AleSmith – They’re a little tricky because while the tasting room is open every day but Monday (mostly 12p – 9p), the only tours available are on Sundays at 2pm. On my first visit I showed up in the middle of the week and got absolutely HAMMERED in the tasting room. Fifty-cent pours of 10 different beers, and since I was one of only a handful of people in the room the pours were generous. When I asked about a tour, the young woman who was refilling my cup said, “You can walk next door if you want to take a look around.” So I did. It was kind of a self-guided tour, I guess? If you plan your trip right and there aren’t too many other people bellied up to the bar you can leave here with a really solid buzz, which is why I’m recommending it as one of your later visits. They definitely have growlers here as well, as I took a Nut Brown Ale home with me and nursed that thing like it was a baby’s bottle for 48 straight hours. You’re gonna need some food after this one. Since you’re back between I-15 and I-5, now might not be a bad time to head back towards the 5.

Green Flash – These guys are also in between the two highways, just a little bit further west of AleSmith. The tasting room is open during the week from 3 to either 9 or 10 at night, and on weekends they open a few hours earlier. There are usually some food trucks around later in the day, but don’t fill up because we’ve got one more stop left on our little tour before we drive (hopefully not drunk? maybe you brought a DD along with you?) home.

Pizza Port – Depending on your level of hunger you’ve got a couple options here. You can get back on I-5 and drive north to Carlsbad (which you might want to do anyway if it’s early enough and you feel like it), or you can just stop in Carlsbad for a couple beers and then continue on to San Clemente. Either way, at whichever place you choose to hunker down and eat some pizza, you’re going to be imbibing some great beers. Each brewery has its own unique brews as well as some of the more popular ones that are served at multiple locations. There’s non-Pizza Port options available as well, and they’re usually really good as well. I like Carlsbad because it’s right down the street from an amazing beer store so I can stock up on bottles before I go home, but I LOVE San Clemente because of its proximity to the beach/pier. Honestly, you can’t lose. Get a pizza, hang out in a beach community, drink some beers, and love life. It doesn’t get much better. If you wind up in San Clemente, sober up by walking a mile down to the pier for a pretty sunset or to watch late night fisherman reel in baby sharks and stingrays and shit. No joke, that happened on my first visit.

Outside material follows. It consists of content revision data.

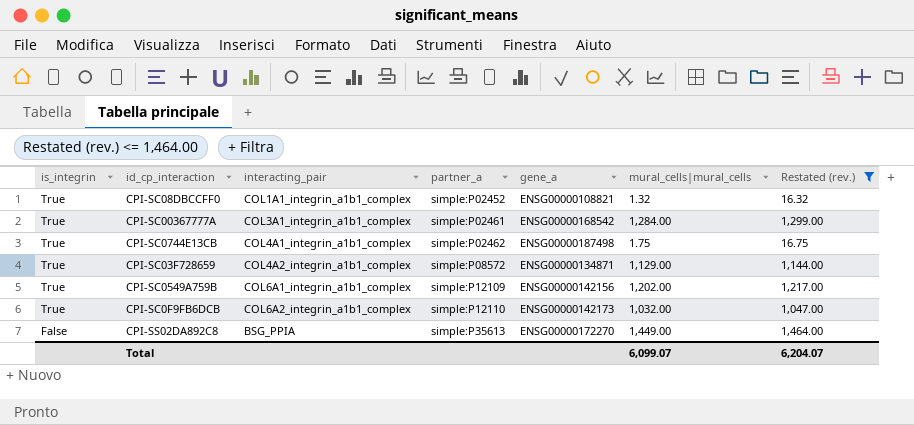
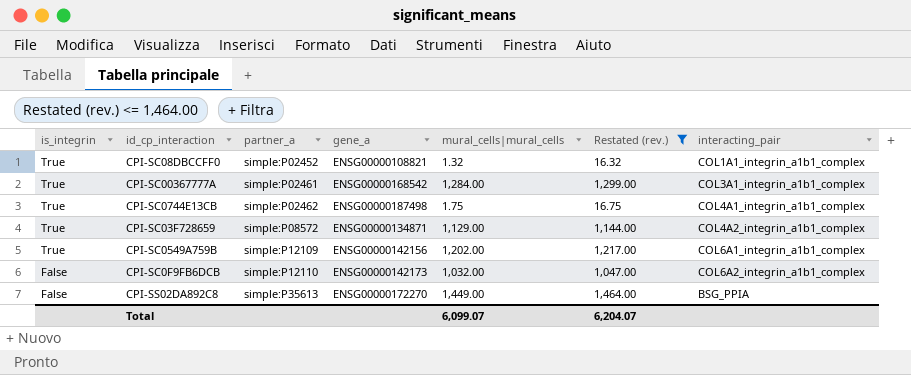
column interacting_pair | position: 3 -> 7
CPI-SC0F9FB6DCB | is_integrin: True -> False

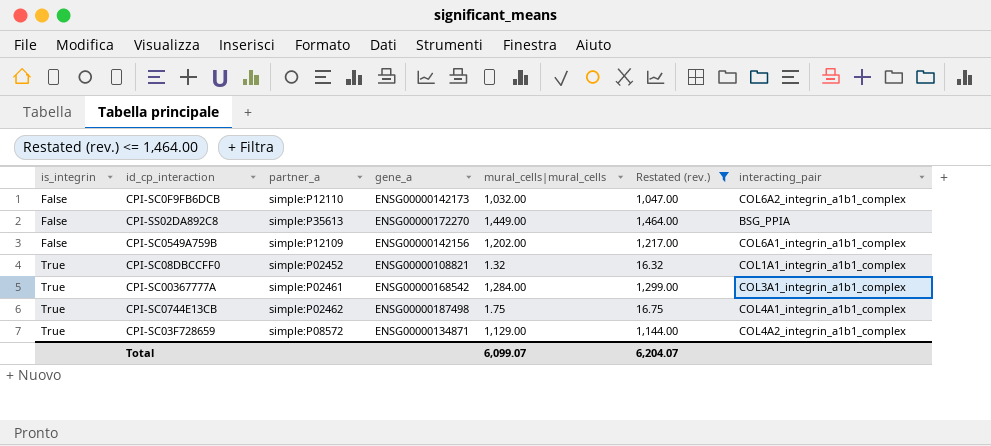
row order: is_integrin descending -> is_integrin ascending
CPI-SC0549A759B | is_integrin: True -> False

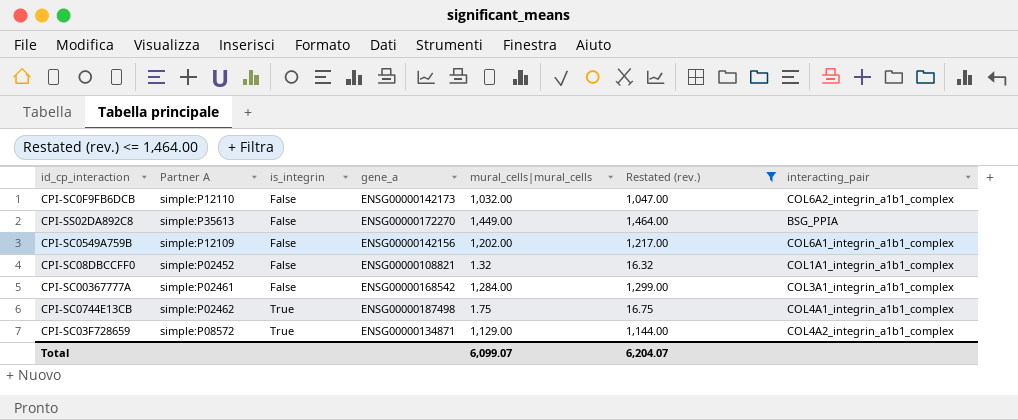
column name: partner_a -> Partner A
column is_integrin | position: 1 -> 3
CPI-SC08DBCCFF0 | is_integrin: True -> False
CPI-SC00367777A | is_integrin: True -> False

There’s no way you’re going to time it right, but in the summer if you pass Disneyland on your way home there’s a chance you’ll get to watch the fireworks from the highway as you speed past. In all my trips down to San Diego I’ve only managed to pull that off twice, but each time was really special. I say that because had I spent any longer staring at the fireworks I would have ran my car off the road. Any time you can watch fireworks from your car and not kill yourself or anybody else in the process you’ve had a truly unforgettable experience.

Drunk enough yet? Good. Time to go home and sleep it off. You’ve had a long day. You deserve it.